Los apóstoles hacían muchas señales y milagros entre la gente. Todos los creyentes se reunieron en una parte del templo. Pero los demás nunca se atrevían a acercarse, aunque todo el mundo los respetaba. Sin embargo más y más creyentes, tanto hombres como mujeres, se agregaban al grupo.
Y la gente sacaba a los enfermos a las calles en camillas. Ellos tenían la esperanza que al pasar Pedro, su sombra cayera sobre algunos. La gente de los pueblos cercanos traía sus enfermos y gente con espíritus malos. Y todos eran sanados.
Pero el sumo sacerdote y sus compañeros, los saduceos, sintieron mucha envidia. Por eso llevaron presos a los apóstoles. Pero de noche, un ángel del Señor abrió las puertas de la cárcel y los sacó. Les dijo: “Vayan al templo y cuenten a la gente todo este mensaje de vida.” Entonces, al día siguiente al amanecer, entraron el templo de nuevo y de pronto comenzaron a enseñar.
Cuando el sumo sacerdote llegó, se reunió toda la Junta Suprema y mandaron traer los presos. Pero los guardias no podían encontrarlos. Así que regresaron con esta noticia. “La cárcel estaba bien cerrada y los guardias vigilando afuera, ¡pero adentro no encontramos a nadie!” Entonces la gente allí estaba confundida y no sabía que pensar.
En este momento llegó alguien y dijo: “¡Los que ustedes metieron en la cárcel están aquí en el templo enseñando a la gente!” Entonces el jefe de la guardia fue con la guardia a buscarlos. Pero no los maltrataron porque tenían miedo de ser apedreados por la gente.

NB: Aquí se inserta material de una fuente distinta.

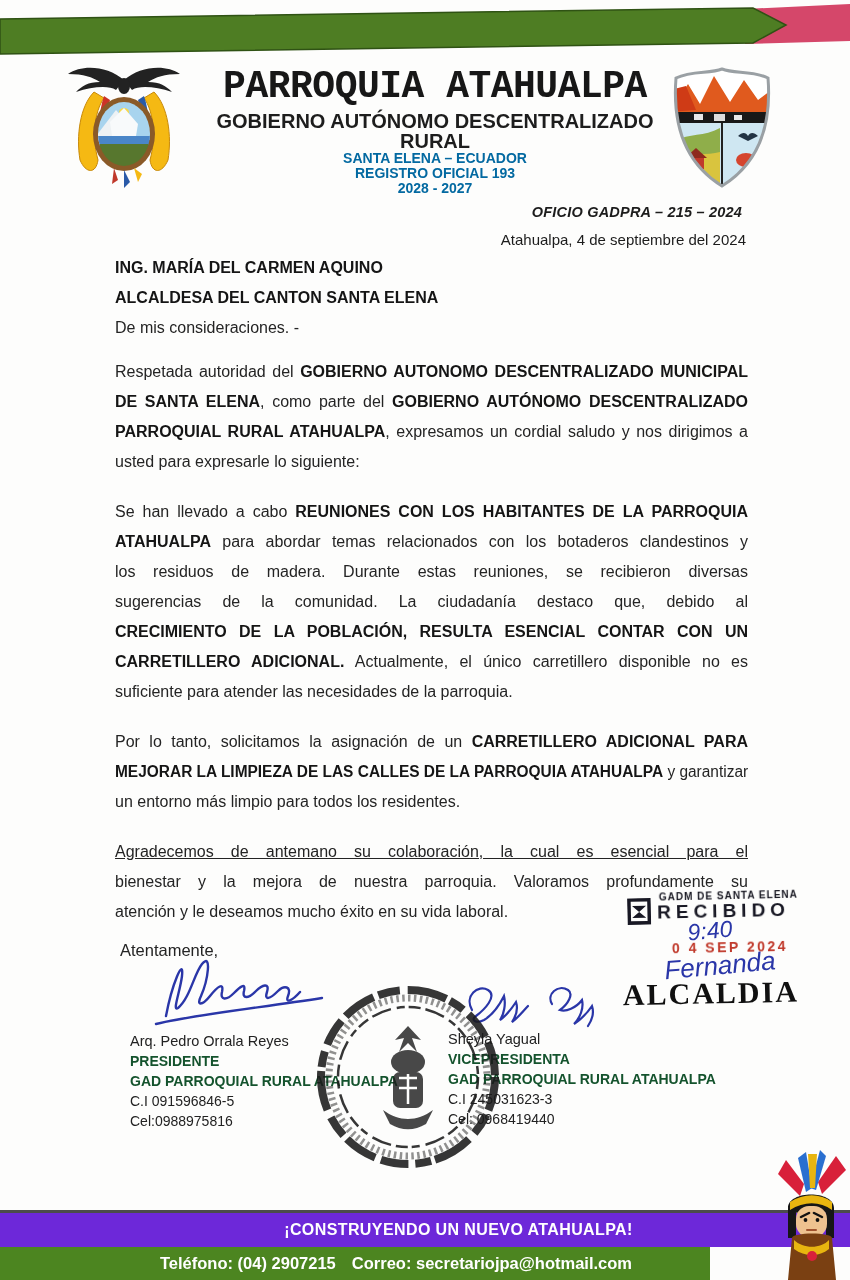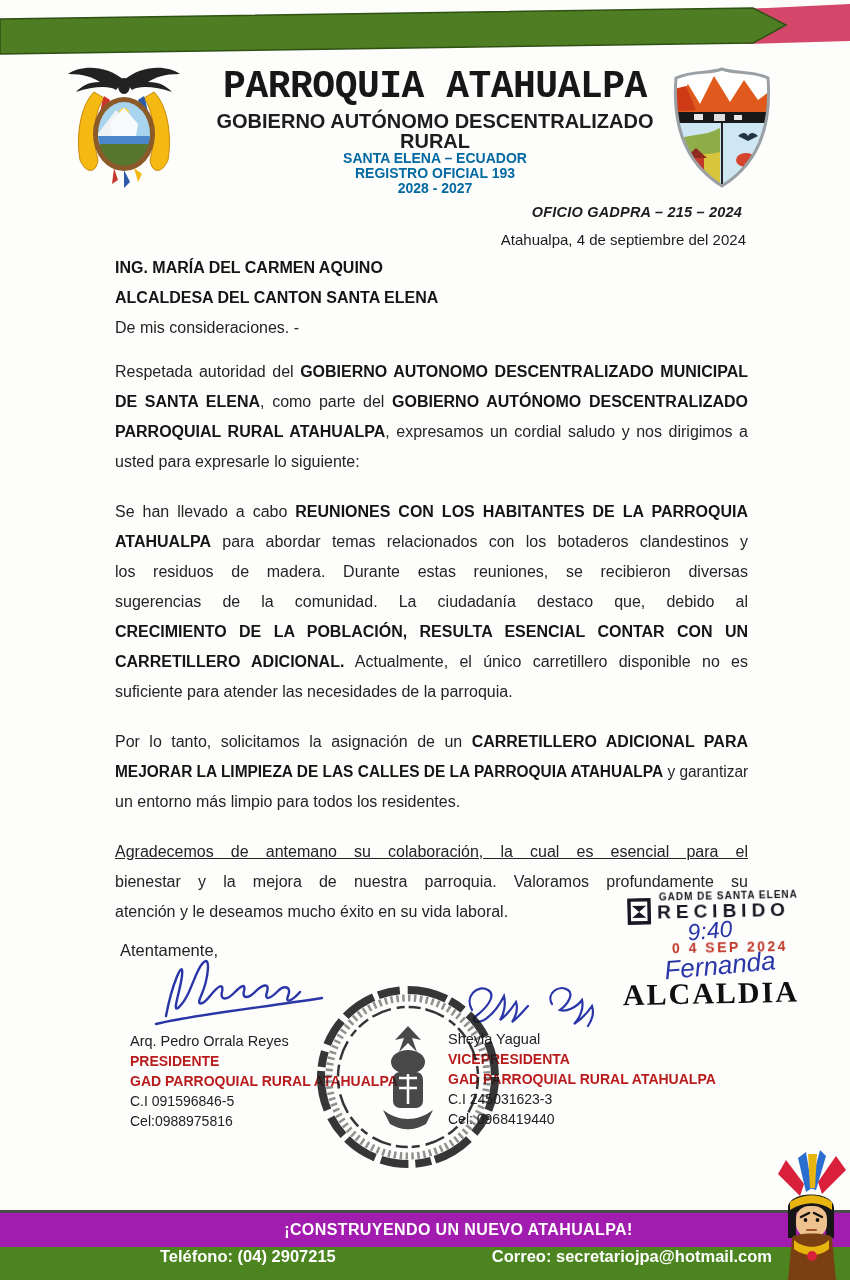--- a/index.html
+++ b/index.html
@@ -24,36 +24,36 @@
   #letter-body .line{white-space:nowrap;}
   #letter-body .line.jl{text-align:justify;text-align-last:justify;}
   #letter-body b{font-weight:700;color:#151515;}
   .closing{position:absolute;left:120px;top:941px;font-size:16.5px;color:#242424;}
   
   .sig-script{position:absolute;}
   .sig-block{position:absolute;font-size:14px;line-height:20px;color:#222;}
   #sig-left{left:130px;top:1031px;}
   #sig-right{left:448px;top:1029px;}
   .sig-name{font-size:14.5px;}
-  .sig-role,.sig-org{font-weight:700;color:#b91c1c;}
+  .sig-role,.sig-org{font-weight:700;color:#14532d;}
   
   #seal{position:absolute;left:315px;top:984px;width:186px;height:186px;filter:blur(.4px);}
   
   #recv{position:absolute;left:620px;top:884px;width:225px;height:135px;transform:rotate(-1.2deg);}
   .recv-logo{position:absolute;left:8px;top:12px;width:24px;height:27px;}
   .recv-org{position:absolute;left:40px;top:6px;font-size:10px;font-weight:700;letter-spacing:1px;color:#15151f;filter:blur(.6px);white-space:nowrap;}
   .recv-label{position:absolute;left:38px;top:16px;font-size:19px;font-weight:700;letter-spacing:5px;color:#181824;filter:blur(.7px);}
   .recv-time{position:absolute;left:68px;top:33px;font-size:23px;color:#2a36a8;font-style:italic;transform:rotate(-4deg);}
   .recv-date{position:absolute;left:52px;top:55px;font-size:14px;font-weight:700;letter-spacing:2.5px;color:#c0392b;filter:blur(.3px);white-space:nowrap;}
   .recv-name{position:absolute;left:44px;top:66px;font-size:26px;color:#2a36a8;font-style:italic;transform:rotate(-4deg);white-space:nowrap;}
   .recv-office{position:absolute;left:2px;top:92px;font-family:"Liberation Serif",serif;font-size:30px;font-weight:700;letter-spacing:2px;color:#101010;white-space:nowrap;}
   
-  #footer-pink{position:absolute;left:0;top:1210px;width:850px;height:37px;background:#a21caf;border-top:3px solid #4c4c4c;box-sizing:border-box;display:flex;align-items:center;justify-content:center;padding-left:43px;}
+  #footer-pink{position:absolute;left:0;top:1210px;width:850px;height:37px;background:#6d28d9;border-top:3px solid #4c4c4c;box-sizing:border-box;display:flex;align-items:center;justify-content:center;padding-left:43px;}
   #footer-pink span{color:#fff;font-weight:700;font-size:16px;letter-spacing:.4px;transform:translateX(12px);}
-  #footer-green{position:absolute;left:0;top:1247px;width:850px;height:33px;background:#4c8520;display:flex;}
+  #footer-green{position:absolute;left:0;top:1247px;width:710px;height:33px;background:#4c8520;display:flex;align-items:center;}
   #footer-green .ft{color:#fff;font-weight:700;font-size:16.5px;}
   #ft-phone{margin-left:160px;}
   #ft-mail{margin-left:auto;margin-right:78px;}
   #figure{position:absolute;left:774px;top:1150px;width:76px;height:130px;z-index:6;}
   .z2{z-index:2;} .z3{z-index:3;} .z4{z-index:4;}
 </style>
 </head>
 <body>
 
 <div id="page">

El sumo sacerdote les dijo: “Ya les habíamos mandado que no hablen más en el nombre de Jesús. Pero todavía han llenado toda Jerusalén con esas enseñanzas. Hasta que ustedes han echado la culpa de la muerte de ese hombre sobre nosotros.”
Pedro y los demás apóstoles respondieron: “Tenemos que obedecer a Dios antes que a los hombres. El Dios de nuestros antepasados resucitó a Jesús a quien ustedes mataron en la cruz. Y Dios lo ha levantado a su derecha, la posición de más importancia. Porque Jesús es el Príncipe y Salvador. Así, los Israelitas pudieran tener la oportunidad de arrepentirse y tener sus pecados perdonados. Nosotros somos testigos de esto. Y el Espíritu Santo, que Dios ha dado a los que le obedecen, también es testigo de esto.”
Cuando oyeron esto, la junta se enojó mucho y quería matarlos. Pero uno de la junta se puso de pie y mandó sacar a los apóstoles. Luego dijo: “Israelitas, tengan cuidado con lo que van a hacer con estos hombres. Recuerden que hace algún tiempo vino un hombre quien se creía muy importante. Unos cuatro cientos hombres le siguieron. Pero cuando lo mataron, sus seguidores huyeron. Allí se acabó todo. Después vino otro hombre. Él logró que algunos lo siguieran, pero también lo mataron. De nuevo sus seguidores huyeron. Por eso yo les aconsejo que dejen en paz a estos hombres. Si lo que están haciendo es cosa de los hombres, va a fallar. Pero si es cosa de Dios, nadie podrá detenerlos al menos que se encuentren luchando contra Dios.” Así que le hicieron caso. Azotaron a los apóstoles y de nuevo les mandaron dejar de hablar en el nombre de Jesús. Después los soltaron.
Los apóstoles salieron muy contentos porque Dios les había dado el honor de sufrir por el nombre de Jesús. Y cada día, así en el templo como de casa en casa, seguían anunciando el mismo mensaje: “Jesús es el Prometido a quien están buscando.”